- Task
Look below for the line containing "(team-based cluster management)", then write out that line and every line after it to the end, exactly, minus the pictures.

- Change detection outputs
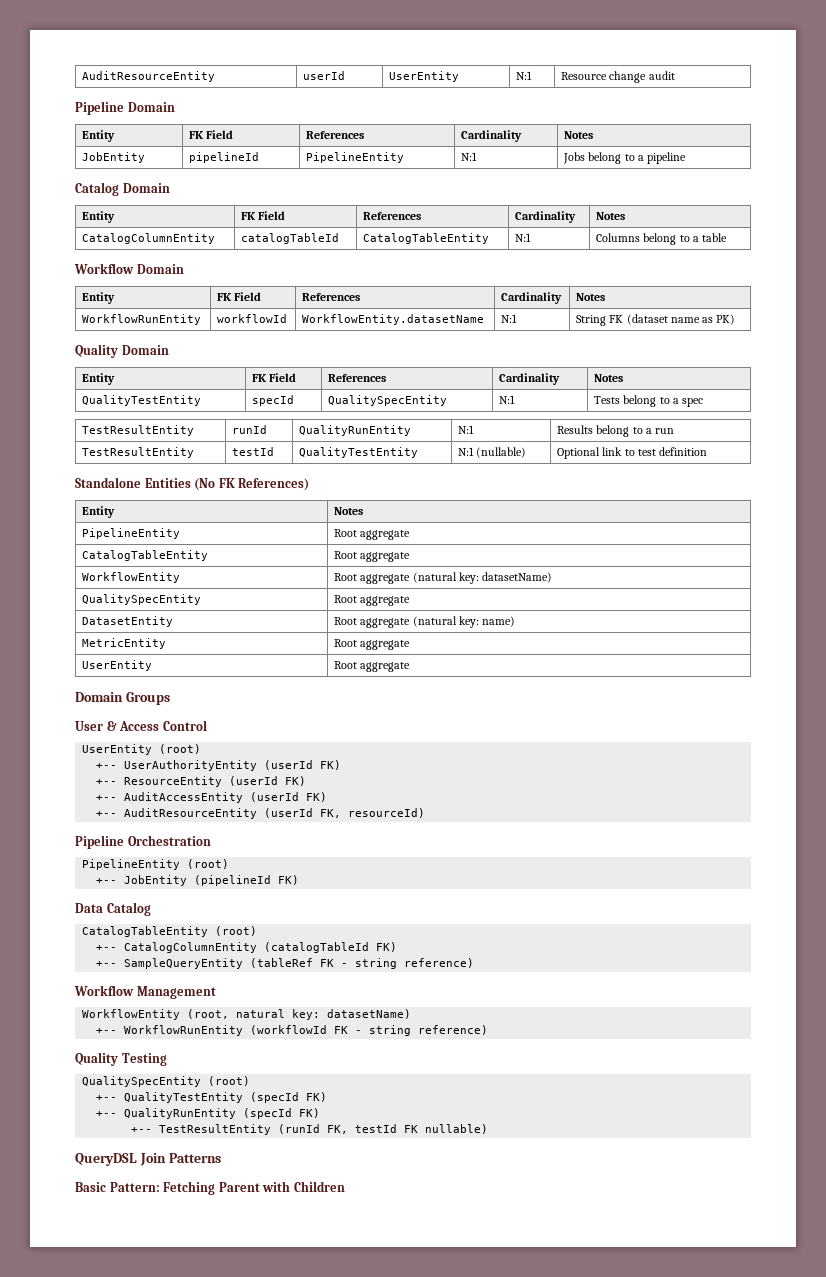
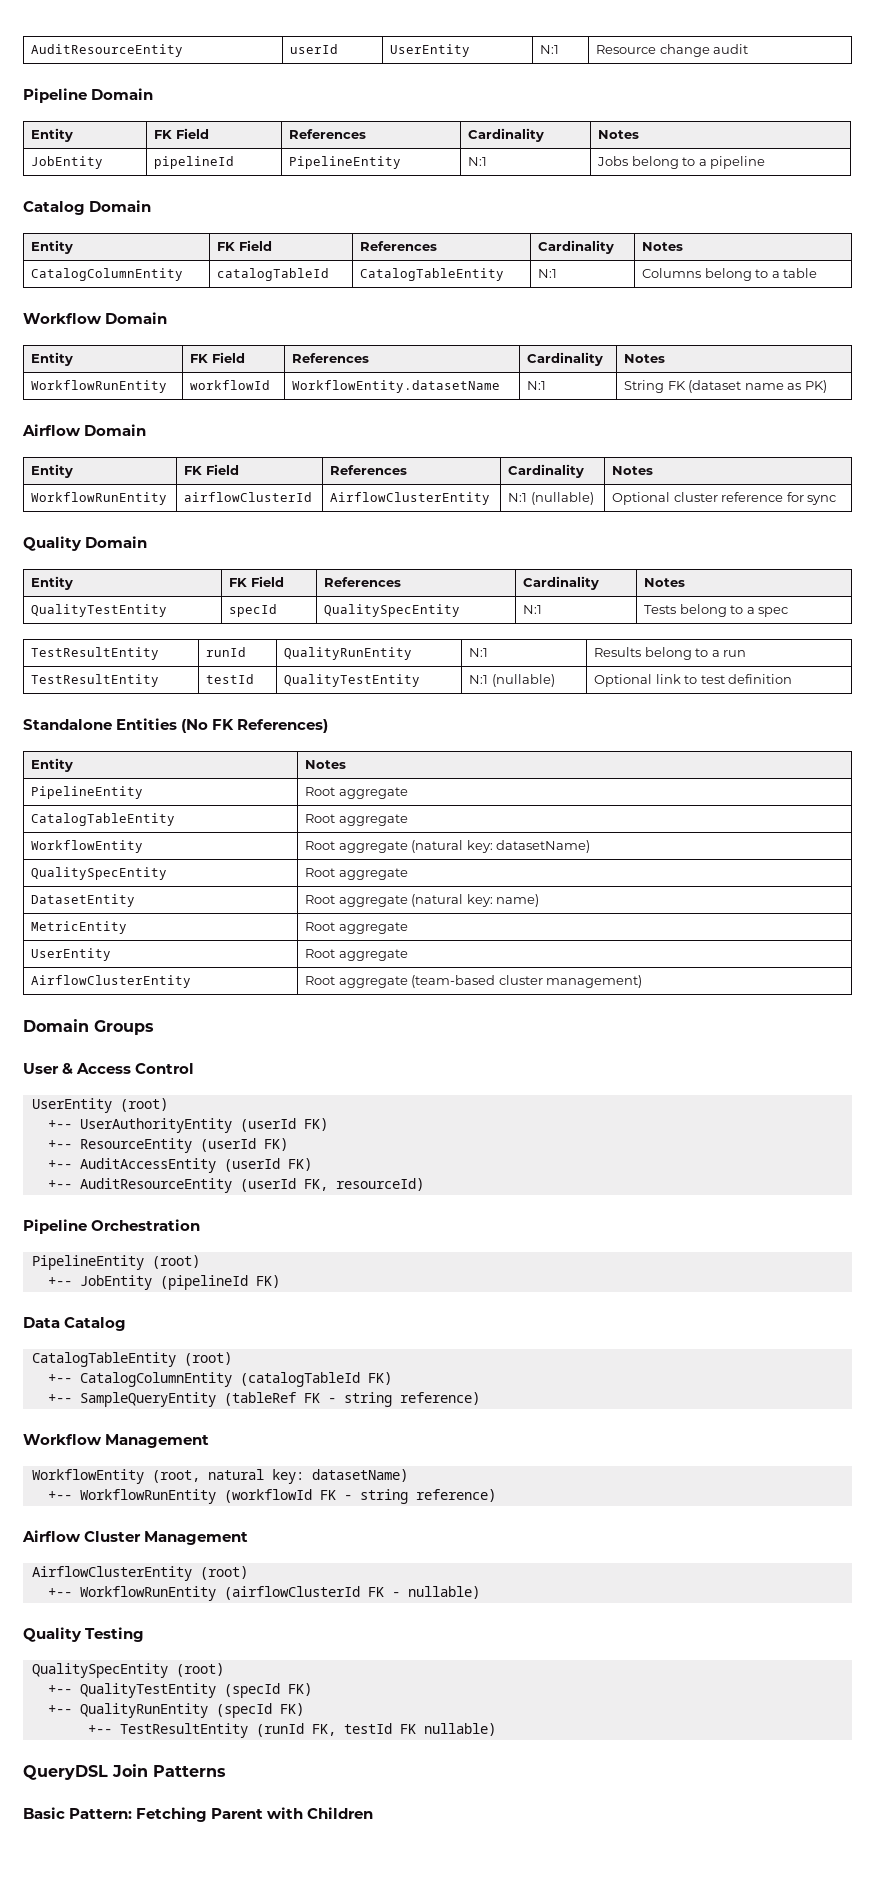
+ Airflow Domain
+ Entity | FK Field | References | Cardinality | Notes
+ WorkflowRunEntity | airflowClusterId | AirflowClusterEntity | N:1 (nullable) | Optional cluster reference for sync
+ AirflowClusterEntity | Root aggregate (team-based cluster management)
+ Airflow Cluster Management
+ AirflowClusterEntity (root)
+ +-- WorkflowRunEntity (airflowClusterId FK - nullable)

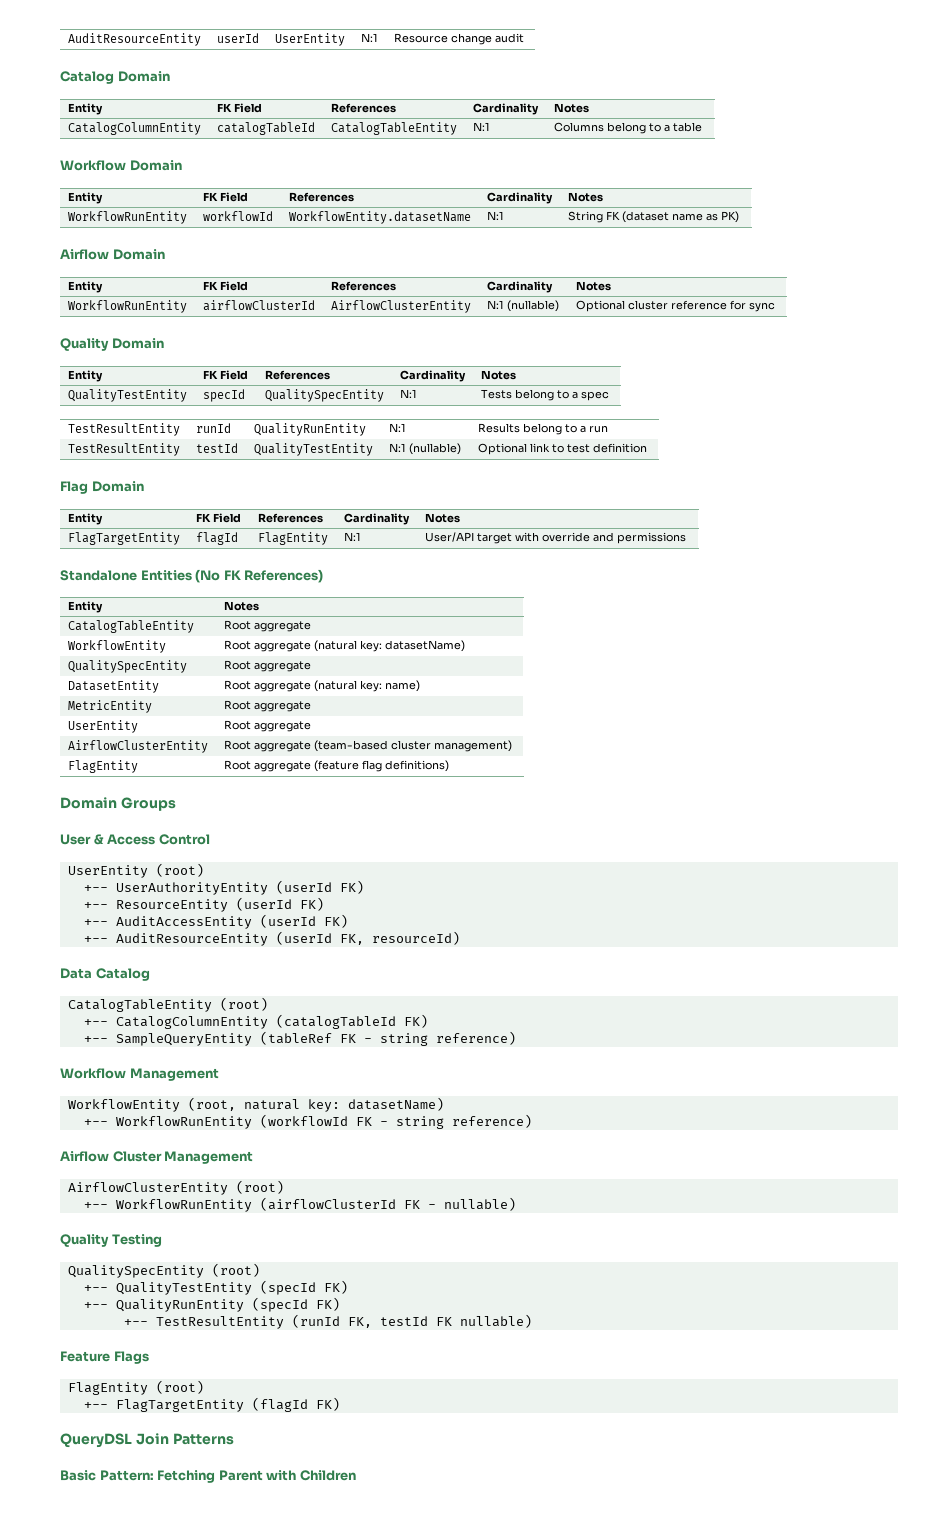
- Pipeline Domain
- Entity | FK Field | References | Cardinality | Notes
- JobEntity | pipelineId | PipelineEntity | N:1 | Jobs belong to a pipeline
+ Flag Domain
+ Entity | FK Field | References | Cardinality | Notes
+ FlagTargetEntity | flagId | FlagEntity | N:1 | User/API target with override and permissions
- PipelineEntity | Root aggregate
+ FlagEntity | Root aggregate (feature flag definitions)
- Pipeline Orchestration
- PipelineEntity (root)
- +-- JobEntity (pipelineId FK)
+ Feature Flags
+ FlagEntity (root)
+ +-- FlagTargetEntity (flagId FK)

- Response to this task
+ AirflowClusterEntity | Root aggregate (team-based cluster management)
+ Airflow Cluster Management
+ AirflowClusterEntity (root)
+ +-- WorkflowRunEntity (airflowClusterId FK - nullable)

- Pipeline Domain
- Entity | FK Field | References | Cardinality | Notes
- JobEntity | pipelineId | PipelineEntity | N:1 | Jobs belong to a pipeline
+ Flag Domain
+ Entity | FK Field | References | Cardinality | Notes
+ FlagTargetEntity | flagId | FlagEntity | N:1 | User/API target with override and permissions
- PipelineEntity | Root aggregate
+ FlagEntity | Root aggregate (feature flag definitions)
- Pipeline Orchestration
- PipelineEntity (root)
- +-- JobEntity (pipelineId FK)
+ Feature Flags
+ FlagEntity (root)
+ +-- FlagTargetEntity (flagId FK)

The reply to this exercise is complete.